The World Health Organization (WHO) 1997 proposed a classification for this disease and divided it into three categories: dengue, dengue hemorrhagic fever, and dengue shock syndrome. Each of them had specific classification criteria that are currently no longer used. For the year 2009, the WHO decided to change the classification to the following categories: dengue without warning signs, dengue with warning signs, and severe dengue [1]. This last classification is currently used in the clinical and epidemiological fields for management and diagnosis. During the disease, two essential laboratory markers are proposed when evaluating dengue's evolution: hemoglobin and platelets. The total platelet count, in conjunction with hematocrit/hemoglobin, is widely used to monitor the progress of the disease [1, 4].

During DENV infection, three clinical phases can be differentiated: a febrile phase, a critical phase, and a recovery phase. The first phase is the febrile phase, lasting approximately 3 to 7 days. Two-thirds of patients develop a high fever ≥38.5 °C, headache associated with pain behind the eyes, and arthralgia. Nausea, vomiting, myalgia, and macular or maculopapular rash may also be seen and usually occur all over the body.
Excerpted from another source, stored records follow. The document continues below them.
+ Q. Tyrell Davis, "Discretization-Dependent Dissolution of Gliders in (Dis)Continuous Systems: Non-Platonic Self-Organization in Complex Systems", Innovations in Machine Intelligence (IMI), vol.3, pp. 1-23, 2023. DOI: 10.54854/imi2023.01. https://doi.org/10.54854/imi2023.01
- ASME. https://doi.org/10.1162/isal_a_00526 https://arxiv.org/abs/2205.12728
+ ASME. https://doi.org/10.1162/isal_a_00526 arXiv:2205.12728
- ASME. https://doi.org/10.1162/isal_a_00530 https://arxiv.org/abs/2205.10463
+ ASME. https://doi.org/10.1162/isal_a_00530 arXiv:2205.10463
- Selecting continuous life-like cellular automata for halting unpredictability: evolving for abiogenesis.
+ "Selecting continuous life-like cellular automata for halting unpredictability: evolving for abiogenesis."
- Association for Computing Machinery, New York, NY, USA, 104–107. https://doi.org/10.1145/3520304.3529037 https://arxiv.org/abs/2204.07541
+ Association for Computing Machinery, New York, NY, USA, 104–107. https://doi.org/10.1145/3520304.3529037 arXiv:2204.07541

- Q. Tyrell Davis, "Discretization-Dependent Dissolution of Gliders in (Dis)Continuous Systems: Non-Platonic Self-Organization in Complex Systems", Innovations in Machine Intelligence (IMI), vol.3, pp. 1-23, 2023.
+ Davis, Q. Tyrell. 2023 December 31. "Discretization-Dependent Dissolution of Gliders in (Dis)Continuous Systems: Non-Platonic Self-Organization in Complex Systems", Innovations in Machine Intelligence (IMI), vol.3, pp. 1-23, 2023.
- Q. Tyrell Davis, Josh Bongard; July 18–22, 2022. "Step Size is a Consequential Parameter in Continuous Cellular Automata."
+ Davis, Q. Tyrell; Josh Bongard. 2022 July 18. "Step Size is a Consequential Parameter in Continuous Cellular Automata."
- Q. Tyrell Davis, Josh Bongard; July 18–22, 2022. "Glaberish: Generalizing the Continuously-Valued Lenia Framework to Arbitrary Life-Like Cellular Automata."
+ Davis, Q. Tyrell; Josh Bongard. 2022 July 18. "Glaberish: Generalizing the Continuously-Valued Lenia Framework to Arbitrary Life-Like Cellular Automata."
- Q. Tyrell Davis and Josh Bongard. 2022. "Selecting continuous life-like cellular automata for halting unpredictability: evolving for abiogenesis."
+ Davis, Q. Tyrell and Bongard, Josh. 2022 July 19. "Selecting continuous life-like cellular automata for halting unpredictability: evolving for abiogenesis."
This rash appears in approximately half of the cases. Other manifestations may include respiratory symptoms such as cough, rhinorrhea, and sore throat and gastrointestinal symptoms such as anorexia, diarrhea, and abdominal pain [1, 3, 5]. Hemorrhagic manifestations can occur in this phase, and the following phases and their clinical presentation are varied, for example, hematemesis, epistaxis, etc. It should be noted that hemorrhages are not associated with the presence of thrombocytopenia, but the presence of the latter increases the risk of developing them. This phase is where we can characteristically see the positive tourniquet test [1, 3, 5, 6]. Among the laboratory findings, we find a decrease in white blood cells and platelets (≤ 100,000/mm3); liver enzymes, especially AST, are usually elevated up to 5 times their normal value [1, 3]. Pay close attention to early signs of capillary leak, which can lead to severe dengue complications due to reduced intravascular volume and hypoxemia of the body's organs. At the laboratory level, an increase in hematocrit (by at least 20% from the initial value) and a significant reduction in the total platelet count are observed, indicating the presence of a capillary leak. Therefore, it is essential to monitor these indicators carefully to detect and address capillary leaks early on. [1, 3, 4, 7, 8].
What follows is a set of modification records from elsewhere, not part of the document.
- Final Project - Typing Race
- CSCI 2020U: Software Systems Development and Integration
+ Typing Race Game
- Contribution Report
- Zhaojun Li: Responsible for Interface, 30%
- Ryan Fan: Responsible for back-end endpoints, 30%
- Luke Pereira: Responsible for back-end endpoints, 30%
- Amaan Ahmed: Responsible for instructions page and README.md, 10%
The next phase is the critical phase, which lasts between 24 to 48 hours and does not usually occur in all cases of DENV infection; it commonly occurs when the fever begins to disappear, ending the febrile phase. In this phase, vascular leakage develops throughout the body, developing hemorrhages, shock, and multiple organ failure. Finding moderate or severe thrombocytopenia in this critical stage of the disease is prevalent [7, 8].

The last phase is the recovery phase, where the capillary leak and hemorrhages resolve, and everything returns to normal. Sometimes, a rash may appear for a few days but then disappear. This phase lasts between two to four days. Patients, upon recovery, may present a certain degree of fatigue for a few weeks until they fully recover; this does not mean they still have the disease [1, 3, 8].

Currently, the cornerstone of the therapeutic management of this disease is the rapid and effective restoration of circulating plasma volume through judicious administration of fluids since there are no definitive antiviral medications for the dengue virus. There is an area of uncertainty regarding the sensitivity and specificity of the criteria used for hospitalization and the optimal choice and timing of initiation of intravenous fluids. The recommended initial selection in the therapy of dengue shock syndrome is crystalloids, with the main options being normal saline solution (0.9%) and Ringer's lactate. What is sought with the correct administration of fluids is to improve central and peripheral circulation (reducing tachycardia, improving mean arterial pressure), restore perfusion in the organs, maintain a urinary flow greater than 0.5 ml/kg/h, and lower metabolic acidosis [1, 7].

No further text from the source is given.